One interesting thing that pops up from his CV though is that he has appeared and represented Pakistan at least twice. Both in Bilateral Investment Treaty Arbitrations. This may have been a factor in India’s opposition to his appointment.
Justice Bhandari’s CV is illustrious. He was a practicing counsel in India and was also Chief Justice of the Bombay High Court and was also a senior judge of the Supreme Court. Apart from which he has an LL.M from Northwestern University, Chicago. His CV also reads brilliantly when it concerns his achievements in improving access to legal aid and also judgements on social issues. However, when it comes to looking for specific expertise in International law, from a bare perusal of the CVs, it would appear that Greenwood would be the more qualified candidate.
One thing concerning Justice Bhandhari’s appointment though is that it could cast aspersions in the impartiality of the ICJ in deciding disputes. The Statue of the Court calls upon all judges to act in an impartial manner. Post the hearing on India’s request for provisional measures in the Kulbhushan Jhadav Case, Justice Bhandari gave an interview to the Indian Express wherein he expressed his views on outcome as well as the merits of the matter. Ordinarily, even in India, a judge would not make public comments on a matter that is currently pending.
His public comments regarding the merits of the dispute between India and Pakistan may raise questions about his impartiality. This is not unheard of in the ICJ. For example, in the case of Nicaragua v. the United States, the United States issued a communique stating that it could not present sensitive material to the court as the Court had Eastern Bloc judges sitting before it. [Case Concerning Military and Paramilitary Activities In and Against Nicaragua (Nicaragua v USA),  ICJ Reports 14, 158–60 (Merits) per Judge Lachs.]

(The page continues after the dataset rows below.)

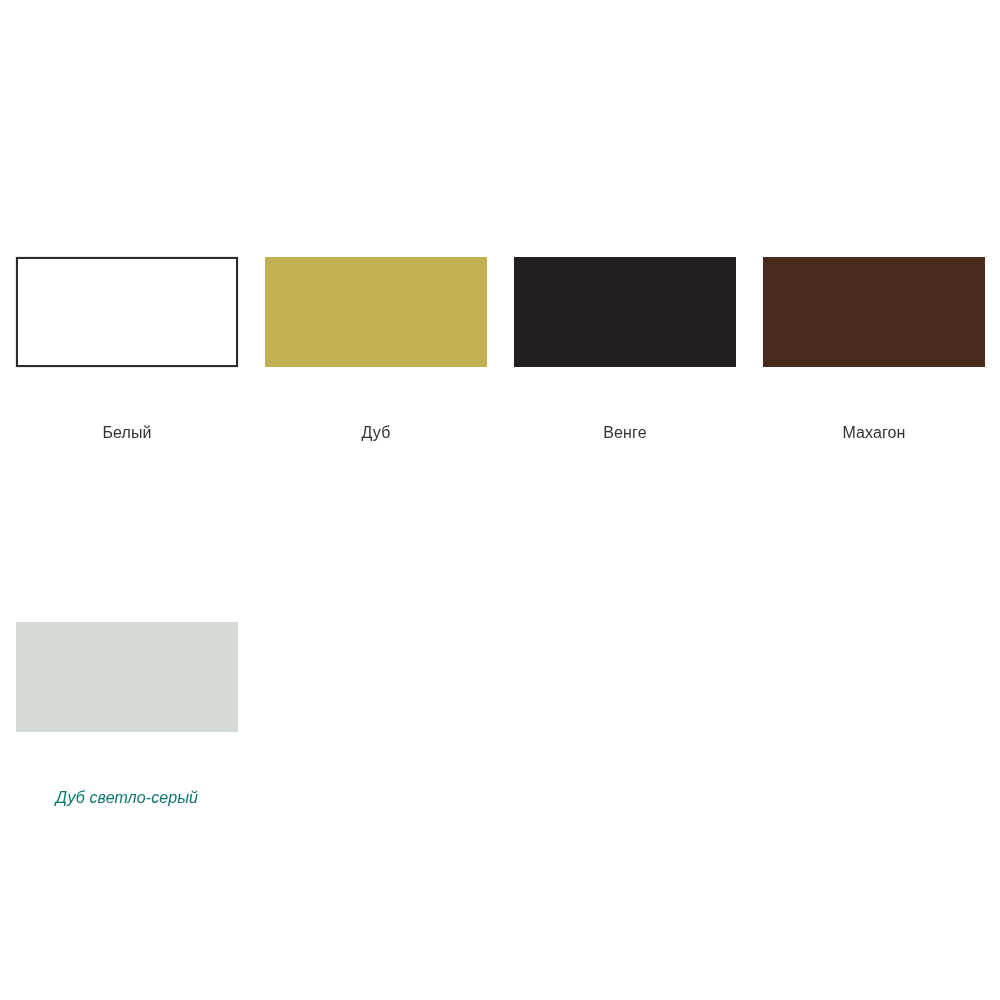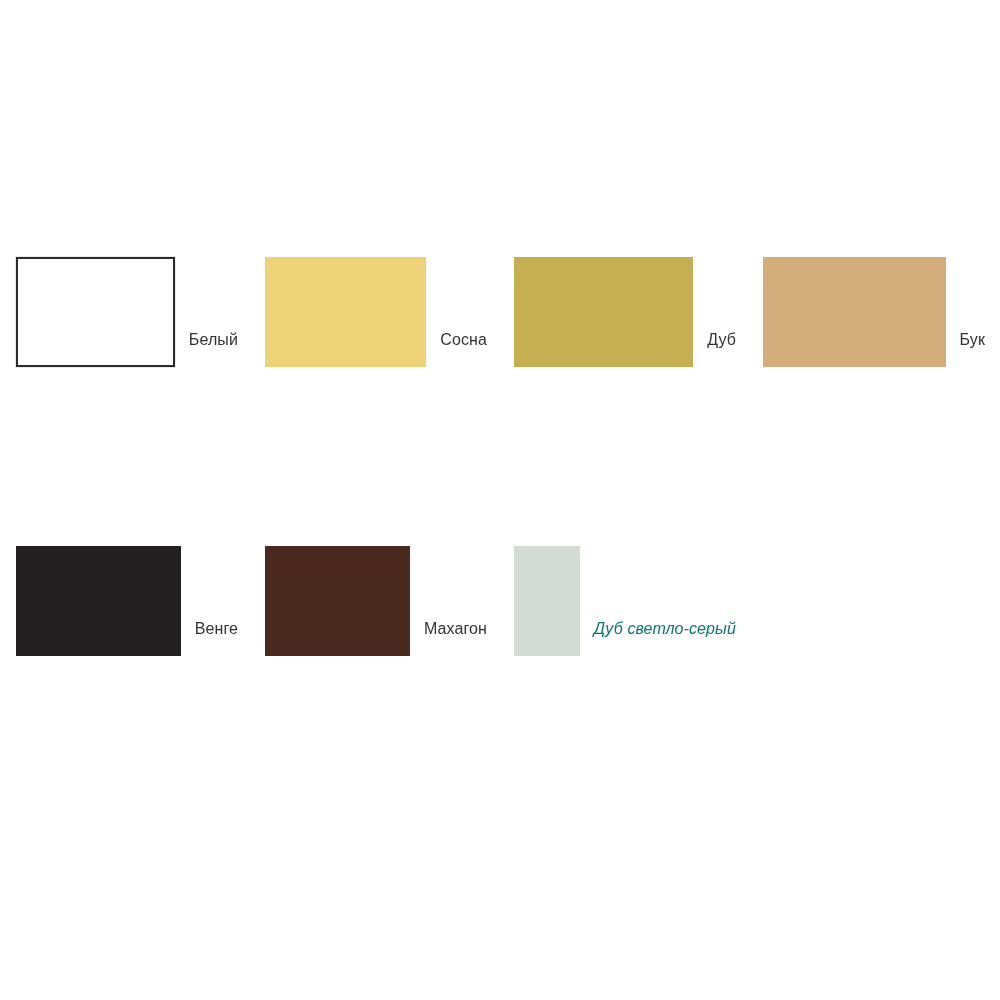--- a/index.html
+++ b/index.html
@@ -36,9 +36,8 @@
   .swatch-cell {
     width: 222px;
     display: flex;
-    flex-direction: row;
+    flex-direction: column;
     align-items: center;
-    gap: 14px;
   }
 
   .swatch-chip {

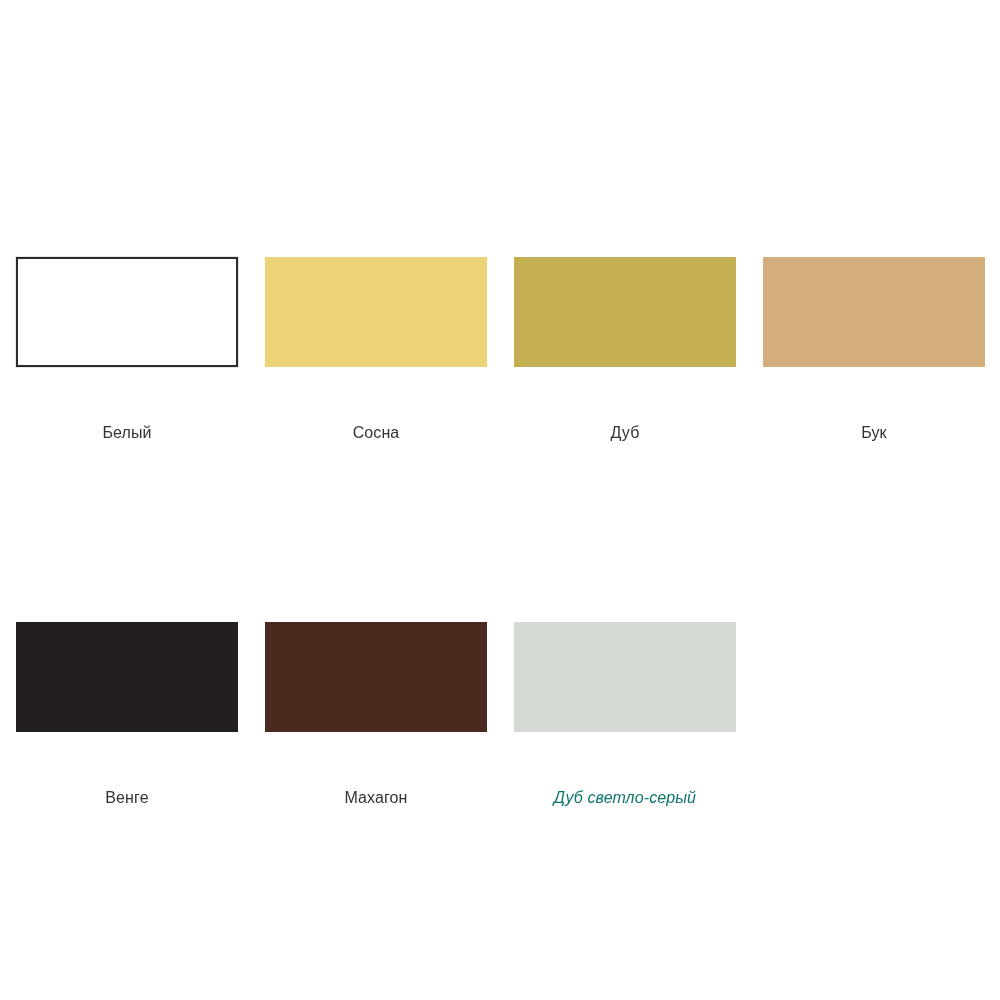--- a/index.html
+++ b/index.html
@@ -73,10 +73,6 @@
         <div class="swatch-label" style="color: rgb(51, 51, 51);">Белый</div>
       </div>
       <div class="swatch-cell">
-        <div class="swatch-chip" style="background-color: rgb(238, 210, 120);"></div>
-        <div class="swatch-label" style="color: rgb(51, 51, 51);">Сосна</div>
-      </div>
-      <div class="swatch-cell">
         <div class="swatch-chip" style="background-color: rgb(196, 176, 82);"></div>
         <div class="swatch-label" style="color: rgb(51, 51, 51);">Дуб</div>
       </div>

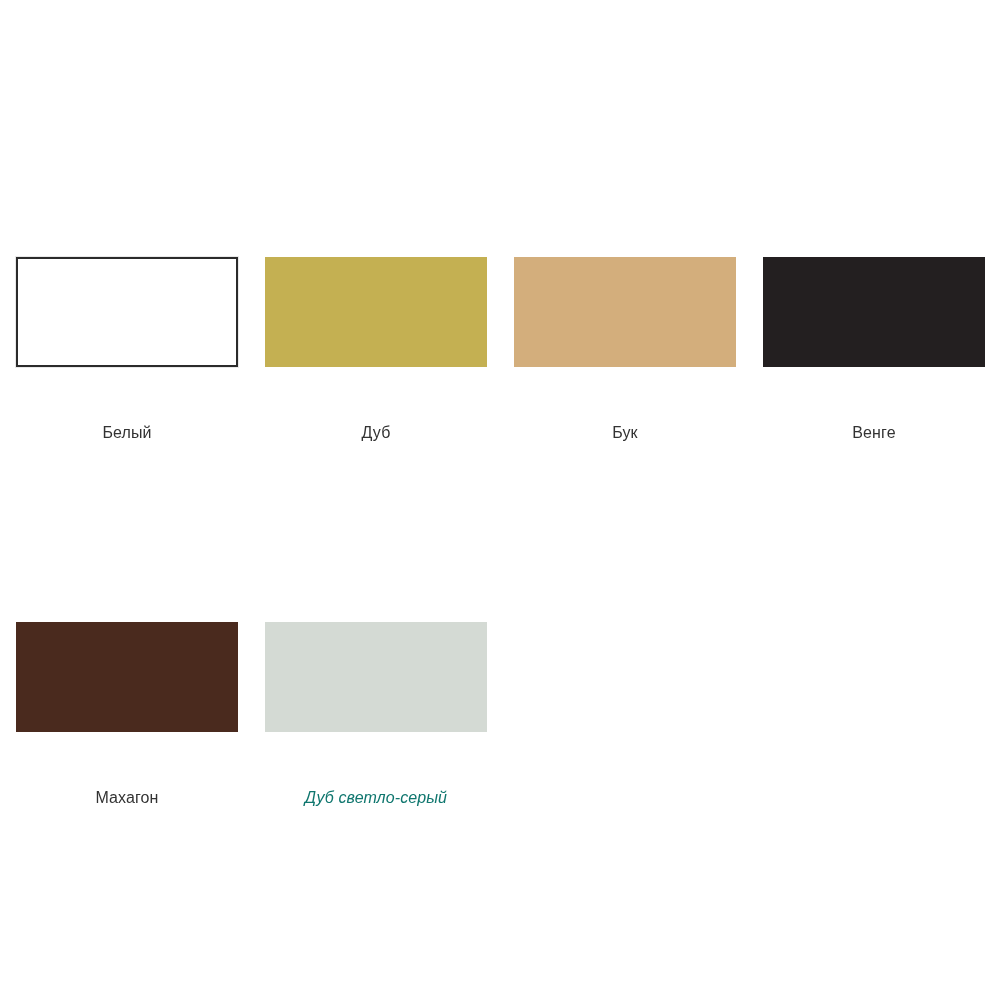--- a/index.html
+++ b/index.html
@@ -77,10 +77,6 @@
         <div class="swatch-label" style="color: rgb(51, 51, 51);">Дуб</div>
       </div>
       <div class="swatch-cell">
-        <div class="swatch-chip" style="background-color: rgb(211, 174, 124);"></div>
-        <div class="swatch-label" style="color: rgb(51, 51, 51);">Бук</div>
-      </div>
-      <div class="swatch-cell">
         <div class="swatch-chip" style="background-color: rgb(35, 31, 32);"></div>
         <div class="swatch-label" style="color: rgb(51, 51, 51);">Венге</div>
       </div>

Many sensitive matters come before the ICJ. These matters sometimes will involve cases to which India is not a party but has a direct or indirect interest in their outcome. Especially maritime boundary disputes. China so far has not brought a single action before an international forum with reference to its disputes in the South China Sea. But if there is a case between Vietnam and China, India would have an interest given its close cooperation with Vietnam. India would also have an interest in self determination cases as they may have a direct impact on the situation in Jammu & Kashmir.
This is particularly why the ICJ judges should be not just impartial, but also should not act in a manner where they appear to be detached from the interests of their country of origin. Though in real terms as far as the Kulbhushan Jhadav case is concerned, having an Indian Judge on the Court may not yield much effect as Pakistan will also be permitted to nominate its member, and that member shall carry the same voting power as the other permanent judges of the Court when it comes to decision. But India may be wanting to rely on what has now come to be termed as “soft diplomacy”. Having a senior judge like Justice Bhandari on the court may allow India to indirectly exercise soft power in the matter. A power Pakistan doesn’t currently have.
So while his appointment is a great diplomatic victory for India for which the foreign service deserves full credit. It may not have been what was best for the world court in the long run.
Ajay Kumar is an Advocate at the Bombay High Court and an Associate at MZM Legal.